Reviewing results: readers of JBEI publications may want to review the actual measurements and experimental conditions captured in EDD to understand publications or to help in reproducing experiments. They may also want to compare experimental conditions between similar studies.
Exporting Measurements / Metadata¶
Creating a worklist: user is in posession of a defined experiment (Lines/Assays/Metadata are defined) and needs to generate a worklist. Since the person generating the worklist may not be the same person who defined the experiment in EDD, there’s a need to:
- Review the experiment from a scientific viewpoint to see whether it makes sense. This is currently a manual process based on other existing parts of the GUI. A future update may introduce an automated process and/or present data in a consolidated view for this purpose.

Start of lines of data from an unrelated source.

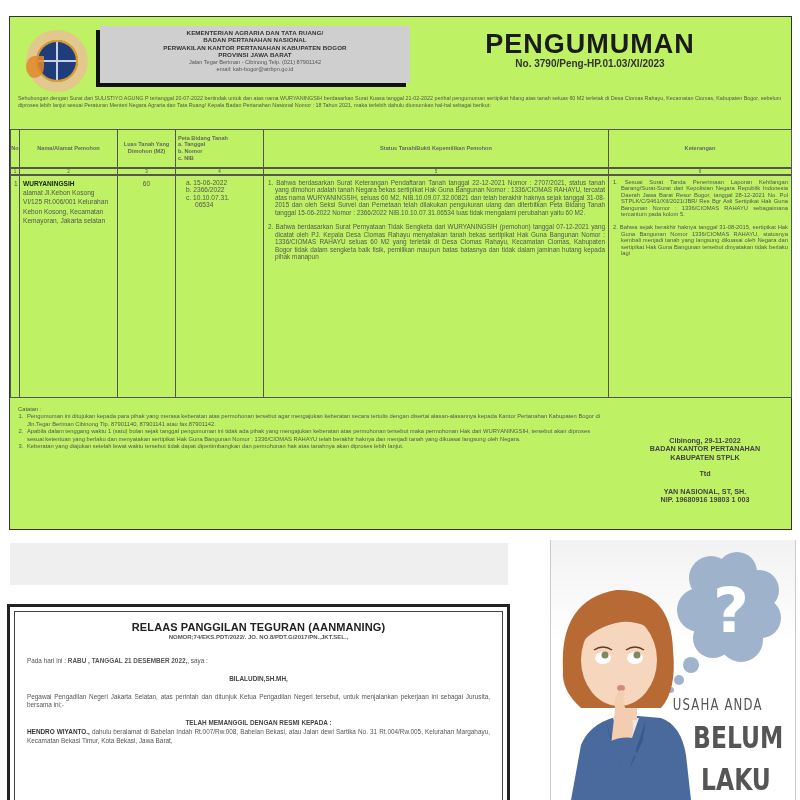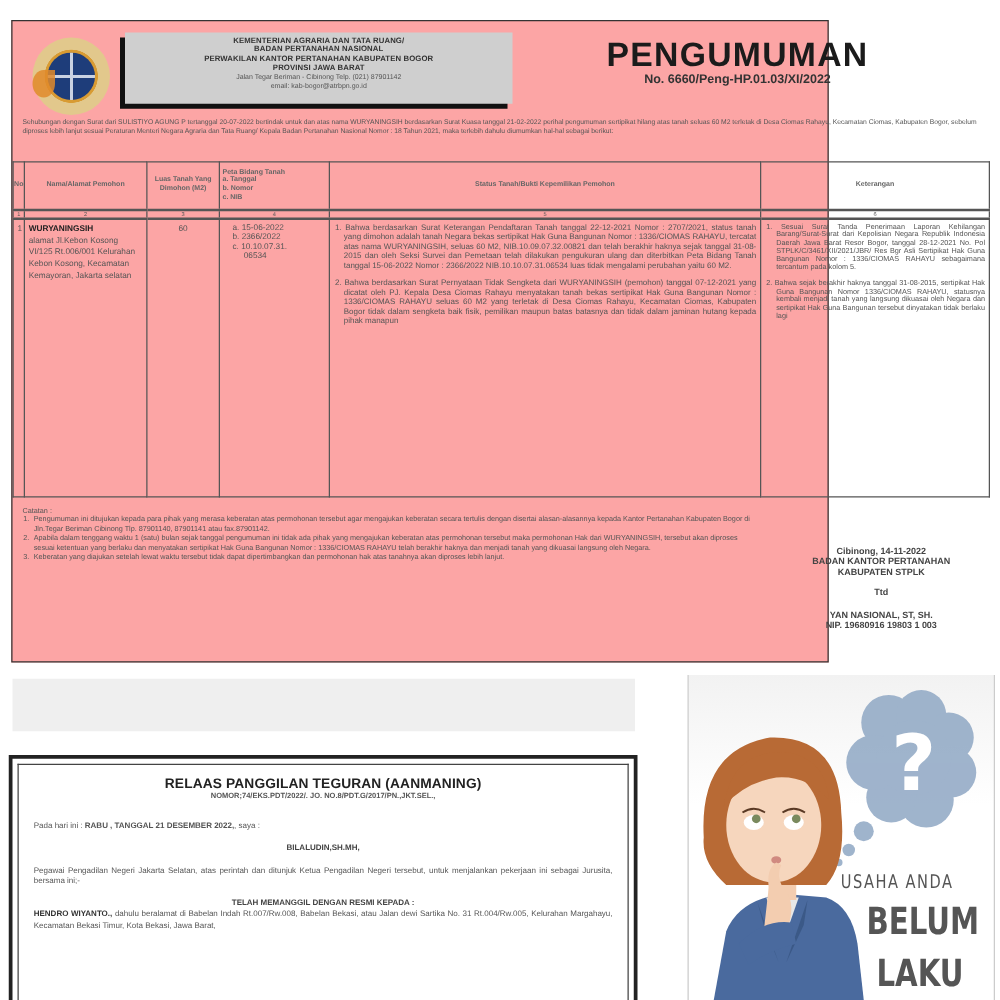--- a/index.html
+++ b/index.html
@@ -8,8 +8,8 @@
 
   
   .notice {
-    position: absolute; left: 9px; top: 16px; width: 654px; height: 514px;
-    border: 1.5px solid #333; background: #fca5a5;
+    position: absolute; left: 9px; top: 16px; width: 783px; height: 514px;
+    border: 1.5px solid #333; background: #bef264;
   }
   .logo {
     position: absolute; left: 16px; top: 13px; width: 62px; height: 62px; border-radius: 50%;

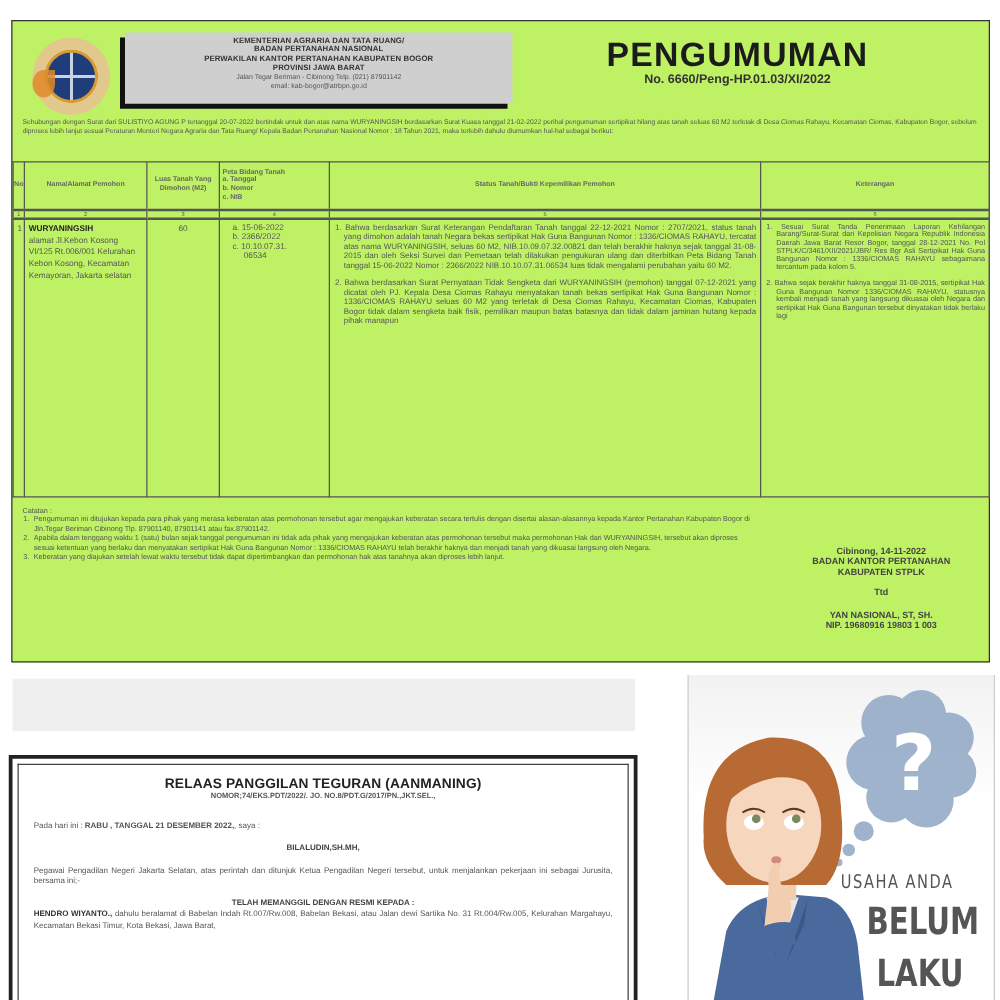--- a/index.html
+++ b/index.html
@@ -101,7 +101,7 @@
     <div class="s">email: kab-bogor@atrbpn.go.id</div>
   </div>
   <div class="title-main">PENGUMUMAN</div>
-  <div class="title-no">No. 6660/Peng-HP.01.03/XI/2022</div>
+  <div class="title-no">No. 3790/Peng-HP.01.03/XI/2023</div>
   <div class="intro">Sehubungan dengan Surat dari SULISTIYO AGUNG P tertanggal 20-07-2022 bertindak untuk dan atas nama WURYANINGSIH berdasarkan Surat Kuasa tanggal 21-02-2022 perihal pengumuman sertipikat hilang atas tanah seluas 60 M2 terletak di Desa Ciomas Rahayu, Kecamatan Ciomas, Kabupaten Bogor, sebelum diproses lebih lanjut sesuai Peraturan Menteri Negara Agraria dan Tata Ruang/ Kepala Badan Pertanahan Nasional Nomor : 18 Tahun 2021, maka terlebih dahulu diumumkan hal-hal sebagai berikut:</div>
 
   <table class="grid">

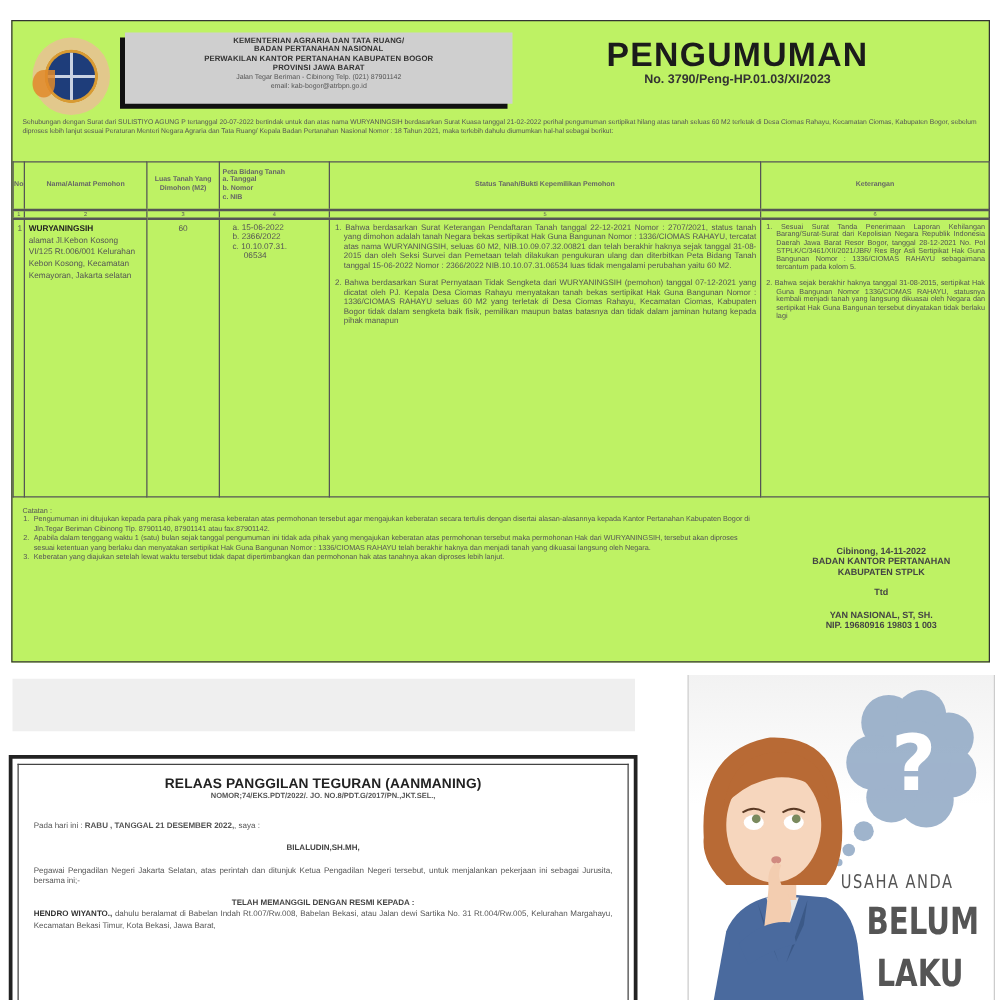--- a/index.html
+++ b/index.html
@@ -170,7 +170,7 @@
   </div>
 
   <div class="sign">
-    <div>Cibinong, 14-11-2022</div>
+    <div>Cibinong, 29-11-2022</div>
     <div>BADAN KANTOR PERTANAHAN</div>
     <div>KABUPATEN STPLK</div>
     <div class="ttd">Ttd</div>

- Review the experiment for consistency / completeness / compatibility with automated workflows. Like the previous item, there are no dedicated GUI components for this purpose at this time.
Exporting data for analysis: user wants to analyze data using other programs, but is often only interested in exporting a subset of the experiment. The subset of data experted is often based either on inspection of the line/assay definitions and meta-data, or on selective filtering of the plot. Common/anticipated use cases at JBEI are:
- SBML export: SBML is a standard format used to describe metabolic networks. SBML’s purpose is to model organism metabolisms, so it has applications outside of Synthetic Biology. EDD’s support for the format is evolving along with the standard.
- CSV export: for a variety of other uses, including custom analysis. Common analysis tools are: Excel, R, MatLab, or iPython notebooks.
- REST API export: for consumption by advanced users with more specific needs, by the EDD GUI, or by other software. This is partly available in the current version of EDD, but needs additional work and documentation.